What you will do >> Output only the lines below from the one containing "PSO J133000.012+132446.031 |" to the one containing "PSO J133005.142+132526.108 | Aggregate: 22.84", exactly as written, both ends kept.

Start of Data listing

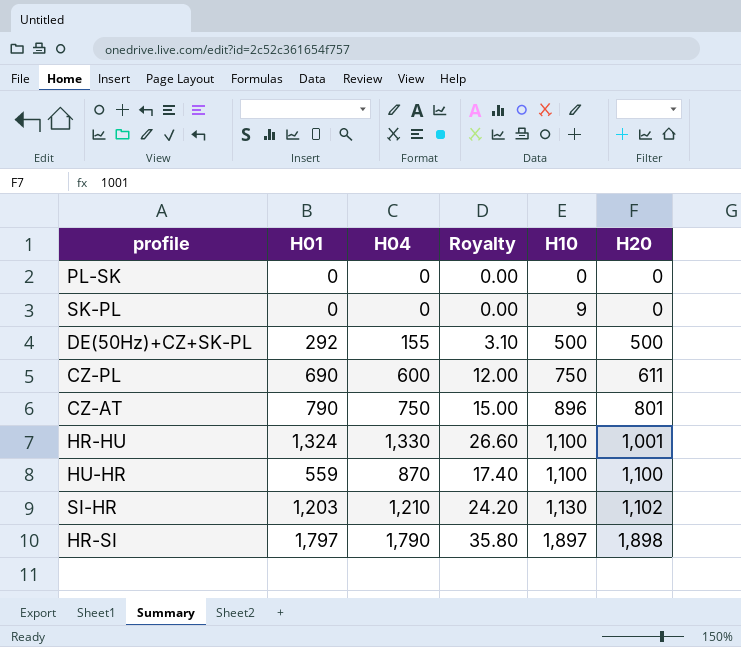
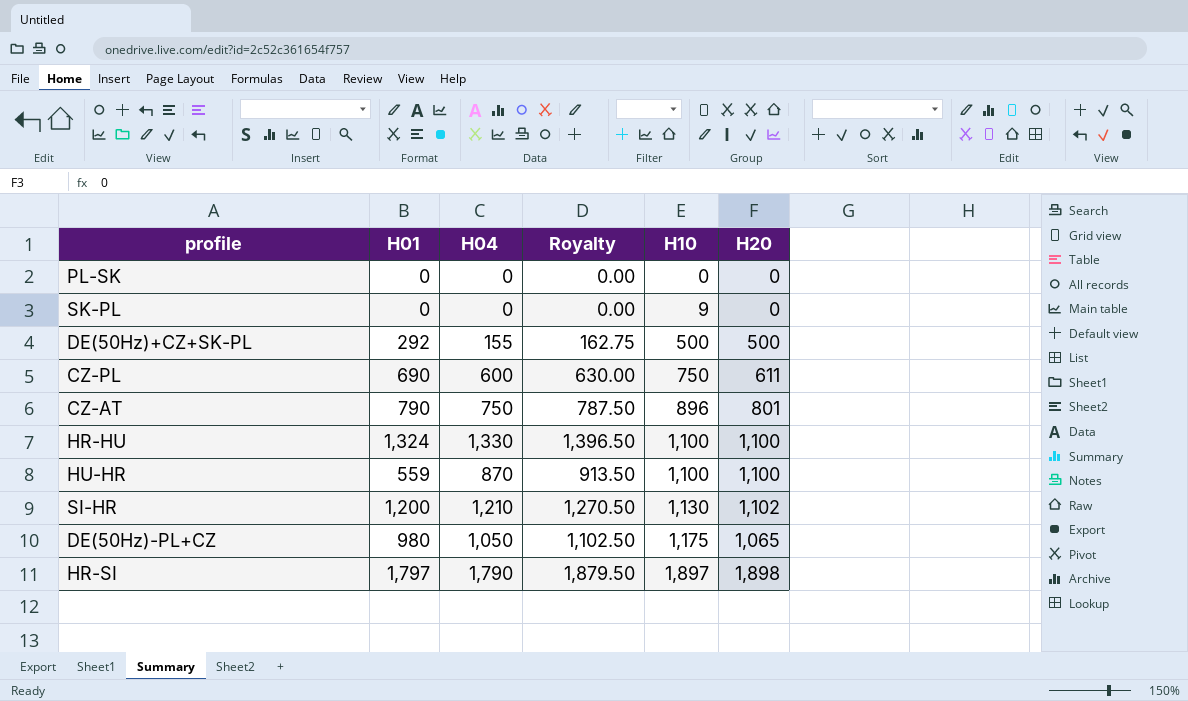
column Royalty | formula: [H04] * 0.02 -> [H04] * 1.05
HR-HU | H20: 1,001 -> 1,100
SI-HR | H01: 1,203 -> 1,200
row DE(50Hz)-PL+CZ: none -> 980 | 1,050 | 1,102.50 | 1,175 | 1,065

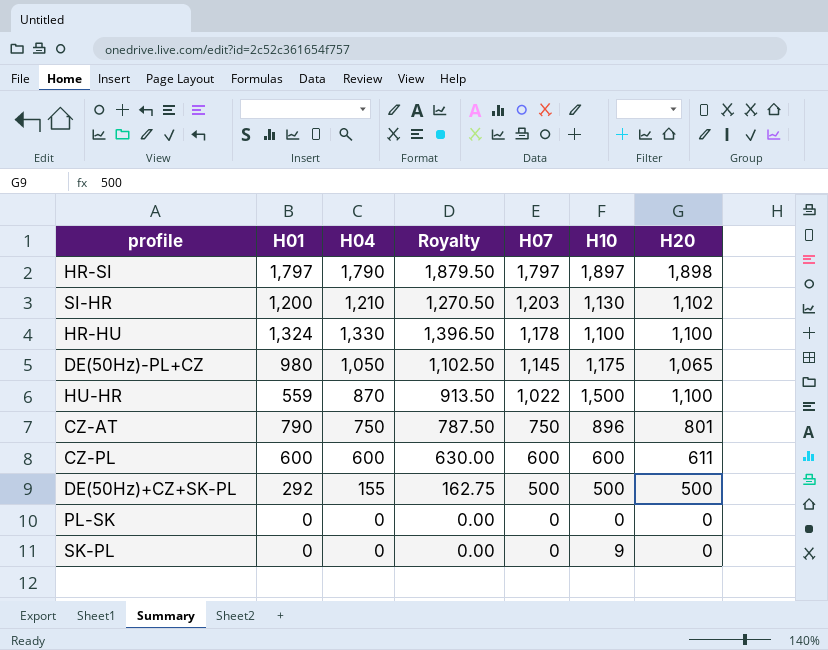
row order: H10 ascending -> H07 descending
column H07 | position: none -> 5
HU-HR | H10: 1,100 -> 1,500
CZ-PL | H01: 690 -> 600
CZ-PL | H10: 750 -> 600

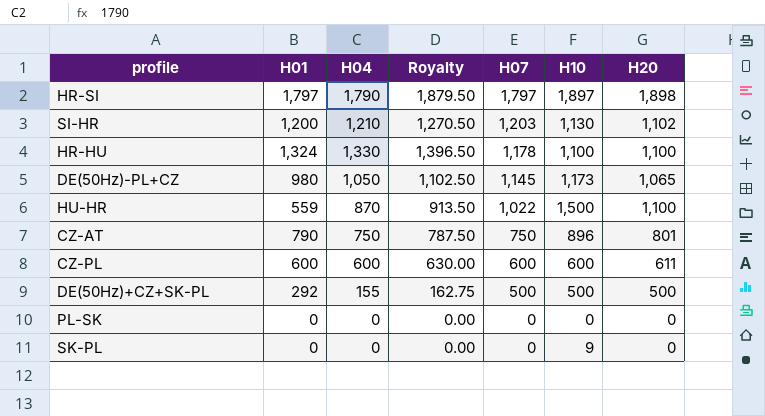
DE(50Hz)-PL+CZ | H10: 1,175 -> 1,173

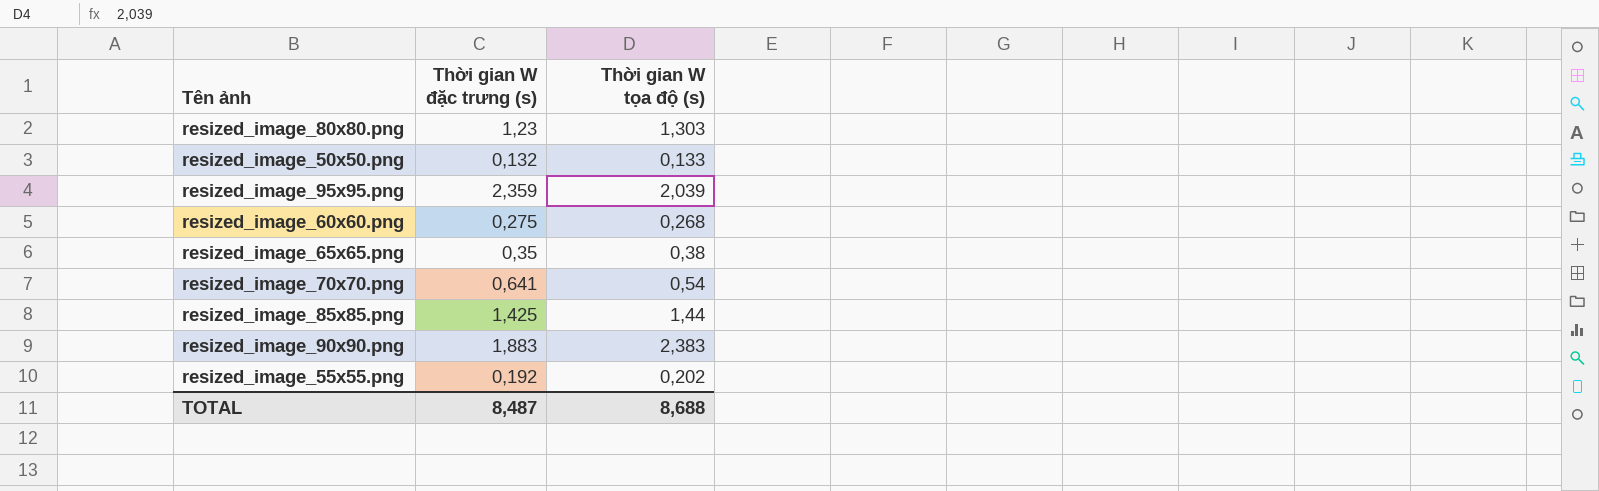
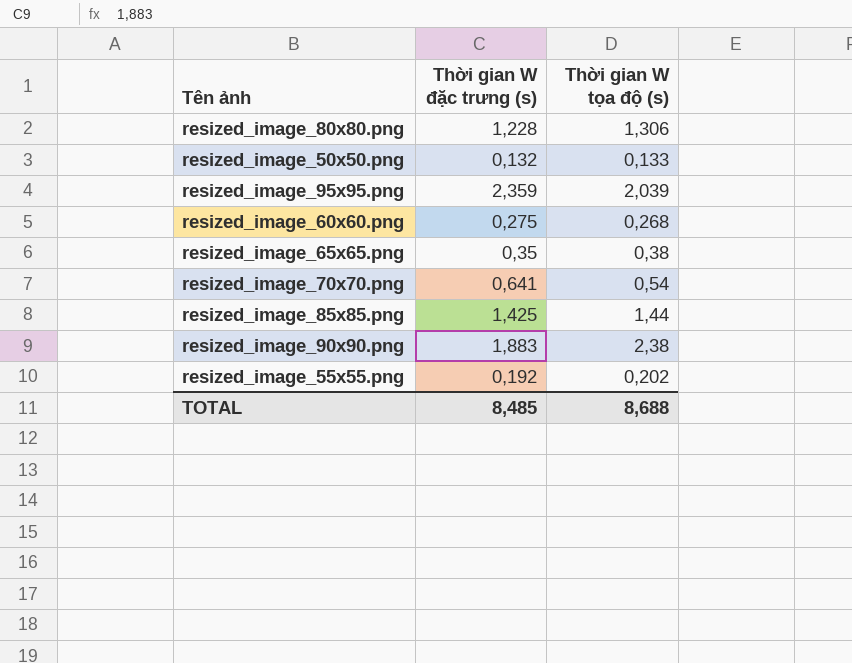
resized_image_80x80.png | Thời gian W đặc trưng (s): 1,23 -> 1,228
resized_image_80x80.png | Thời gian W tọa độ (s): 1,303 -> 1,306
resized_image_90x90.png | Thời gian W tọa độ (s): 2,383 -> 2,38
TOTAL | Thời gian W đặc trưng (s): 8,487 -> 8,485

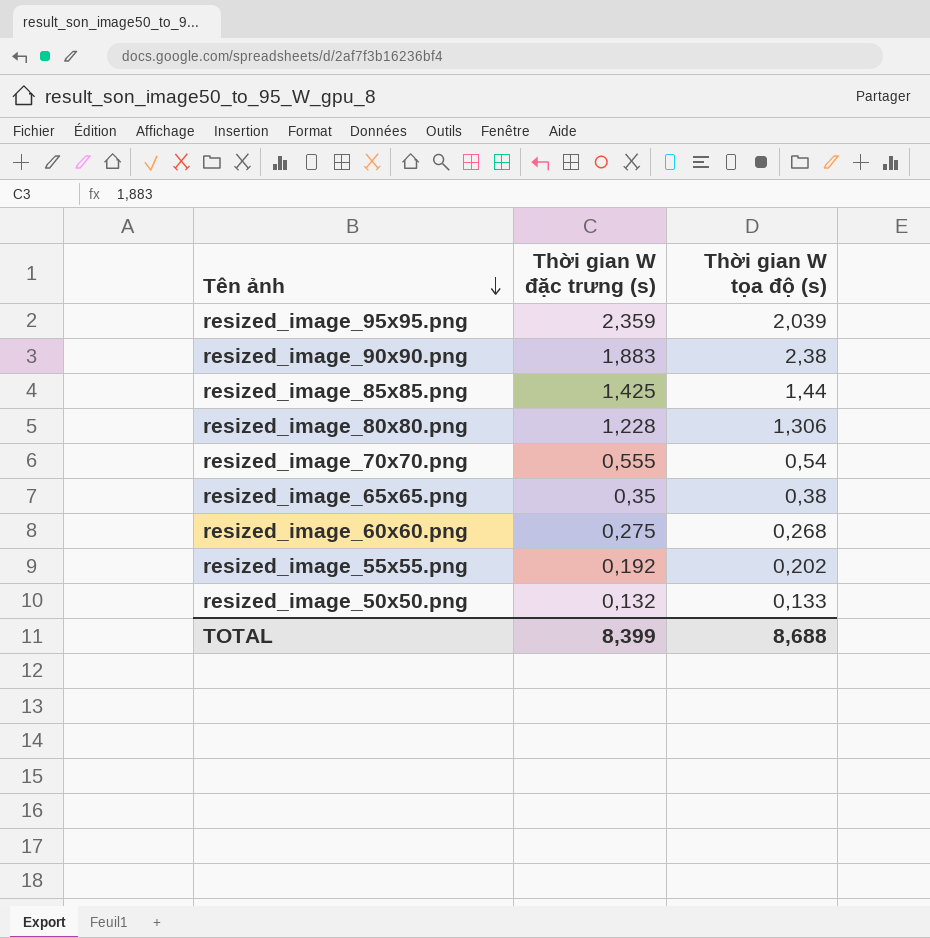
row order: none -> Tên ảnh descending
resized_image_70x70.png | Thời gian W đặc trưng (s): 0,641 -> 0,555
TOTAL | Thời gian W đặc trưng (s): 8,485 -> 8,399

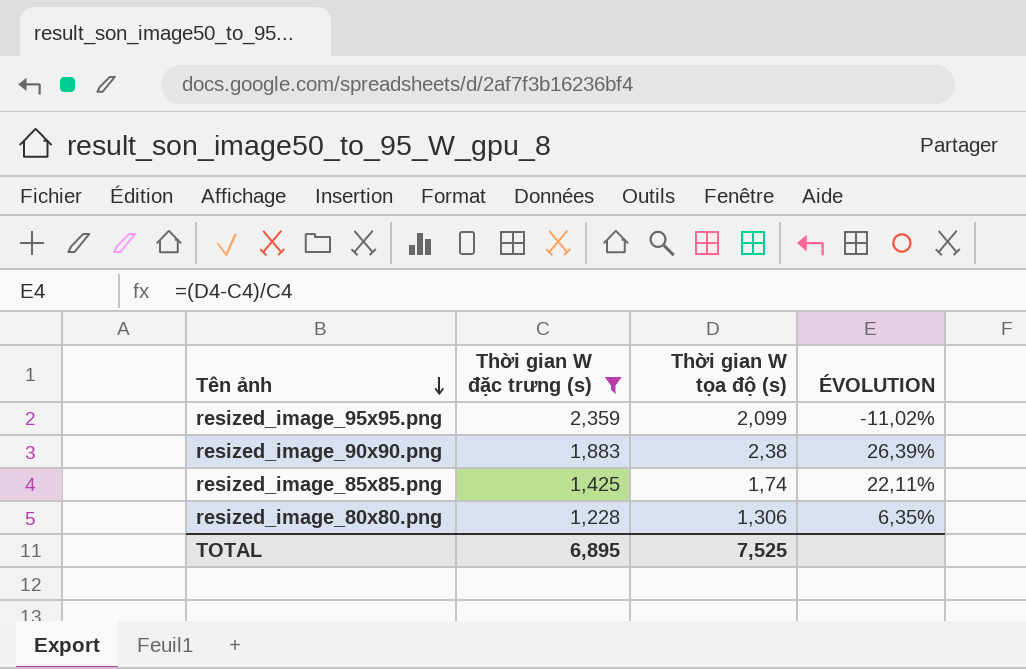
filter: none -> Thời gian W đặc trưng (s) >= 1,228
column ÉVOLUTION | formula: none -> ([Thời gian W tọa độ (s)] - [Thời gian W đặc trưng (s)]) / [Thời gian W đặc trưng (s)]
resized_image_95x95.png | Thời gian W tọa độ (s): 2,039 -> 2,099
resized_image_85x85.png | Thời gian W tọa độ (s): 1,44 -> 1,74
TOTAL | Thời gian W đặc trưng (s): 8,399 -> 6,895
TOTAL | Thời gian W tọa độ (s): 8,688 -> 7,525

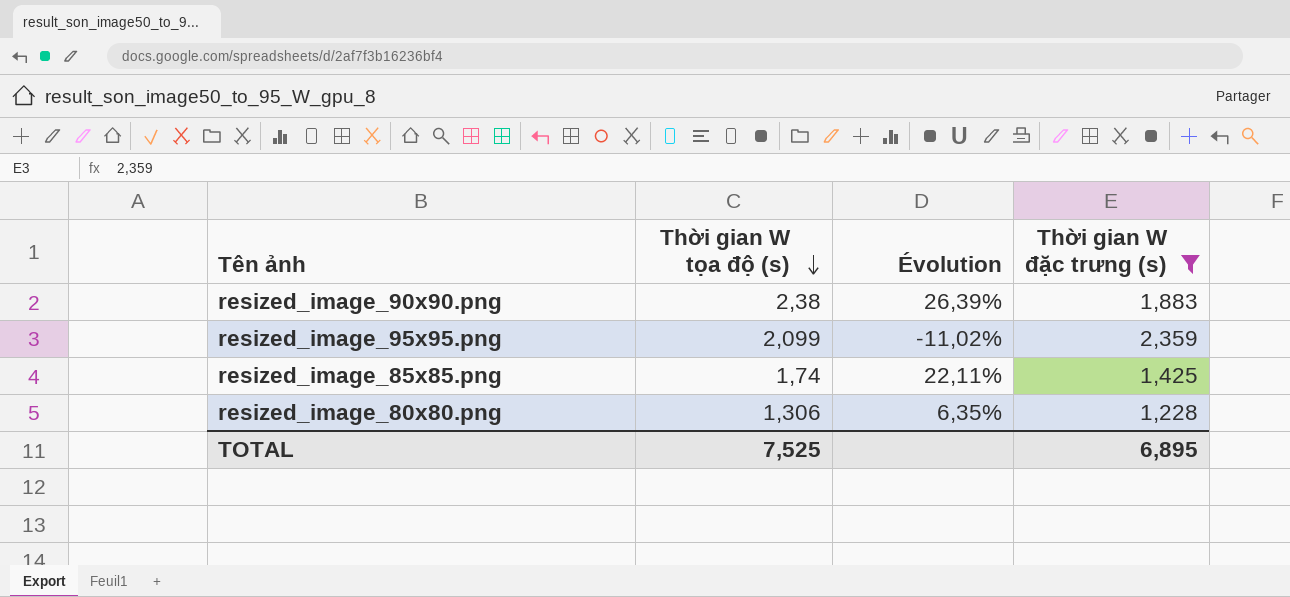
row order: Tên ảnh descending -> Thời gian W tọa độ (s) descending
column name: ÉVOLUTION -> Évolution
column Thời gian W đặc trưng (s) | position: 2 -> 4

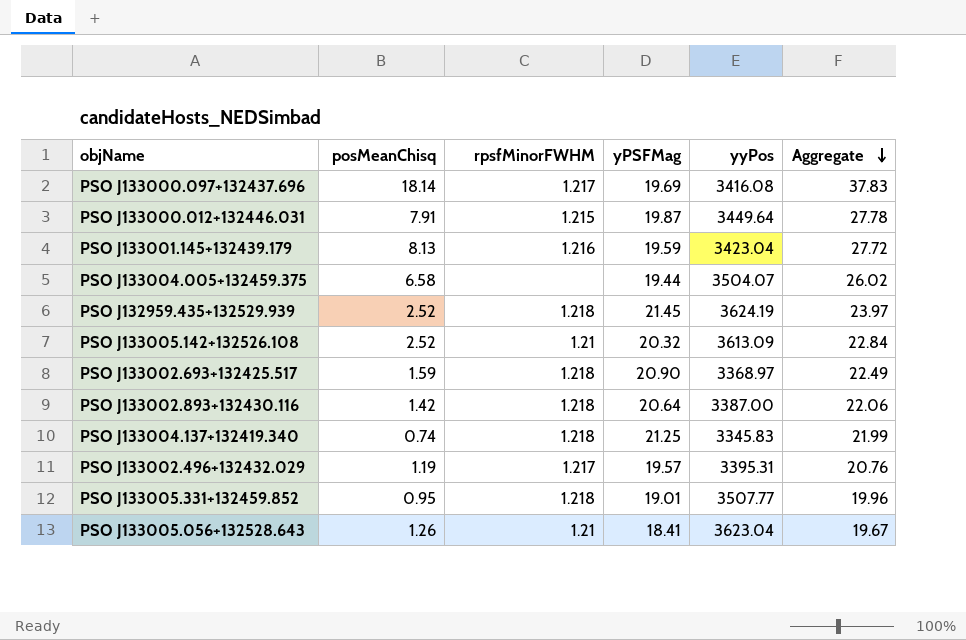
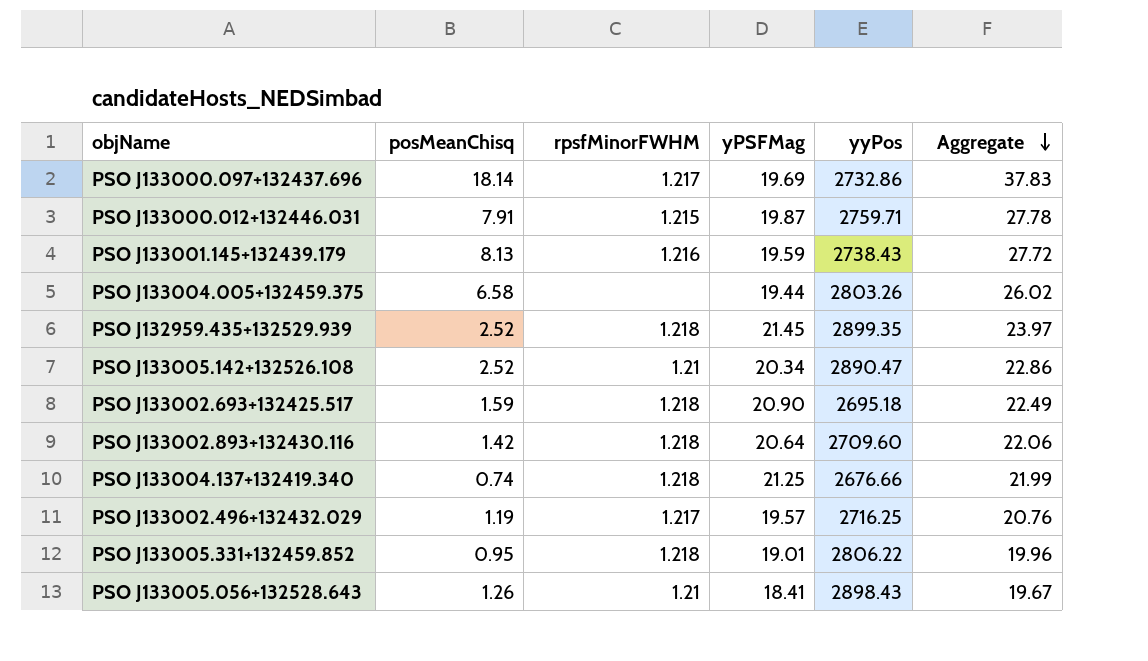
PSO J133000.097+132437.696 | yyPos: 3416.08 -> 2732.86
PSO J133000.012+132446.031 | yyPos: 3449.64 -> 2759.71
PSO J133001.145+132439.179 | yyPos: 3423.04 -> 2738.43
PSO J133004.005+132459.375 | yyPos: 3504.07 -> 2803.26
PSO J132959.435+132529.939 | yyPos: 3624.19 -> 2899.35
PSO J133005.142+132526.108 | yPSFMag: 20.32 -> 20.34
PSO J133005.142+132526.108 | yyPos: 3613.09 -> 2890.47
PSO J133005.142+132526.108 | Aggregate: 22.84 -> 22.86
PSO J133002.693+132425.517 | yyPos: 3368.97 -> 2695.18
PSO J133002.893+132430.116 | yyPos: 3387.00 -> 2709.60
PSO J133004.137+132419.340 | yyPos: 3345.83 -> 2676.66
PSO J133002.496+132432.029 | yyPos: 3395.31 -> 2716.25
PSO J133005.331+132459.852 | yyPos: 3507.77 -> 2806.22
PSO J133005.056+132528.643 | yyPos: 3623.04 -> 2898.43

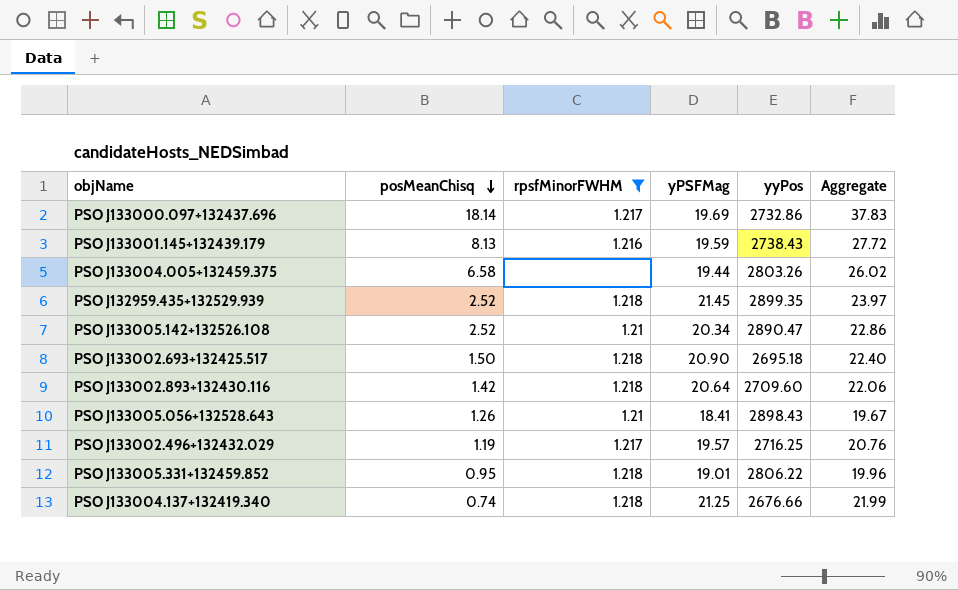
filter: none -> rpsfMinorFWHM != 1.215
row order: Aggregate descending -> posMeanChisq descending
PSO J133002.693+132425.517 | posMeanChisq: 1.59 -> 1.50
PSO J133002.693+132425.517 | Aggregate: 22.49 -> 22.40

End of Data listing

Output >>
PSO J133000.012+132446.031 | yyPos: 3449.64 -> 2759.71
PSO J133001.145+132439.179 | yyPos: 3423.04 -> 2738.43
PSO J133004.005+132459.375 | yyPos: 3504.07 -> 2803.26
PSO J132959.435+132529.939 | yyPos: 3624.19 -> 2899.35
PSO J133005.142+132526.108 | yPSFMag: 20.32 -> 20.34
PSO J133005.142+132526.108 | yyPos: 3613.09 -> 2890.47
PSO J133005.142+132526.108 | Aggregate: 22.84 -> 22.86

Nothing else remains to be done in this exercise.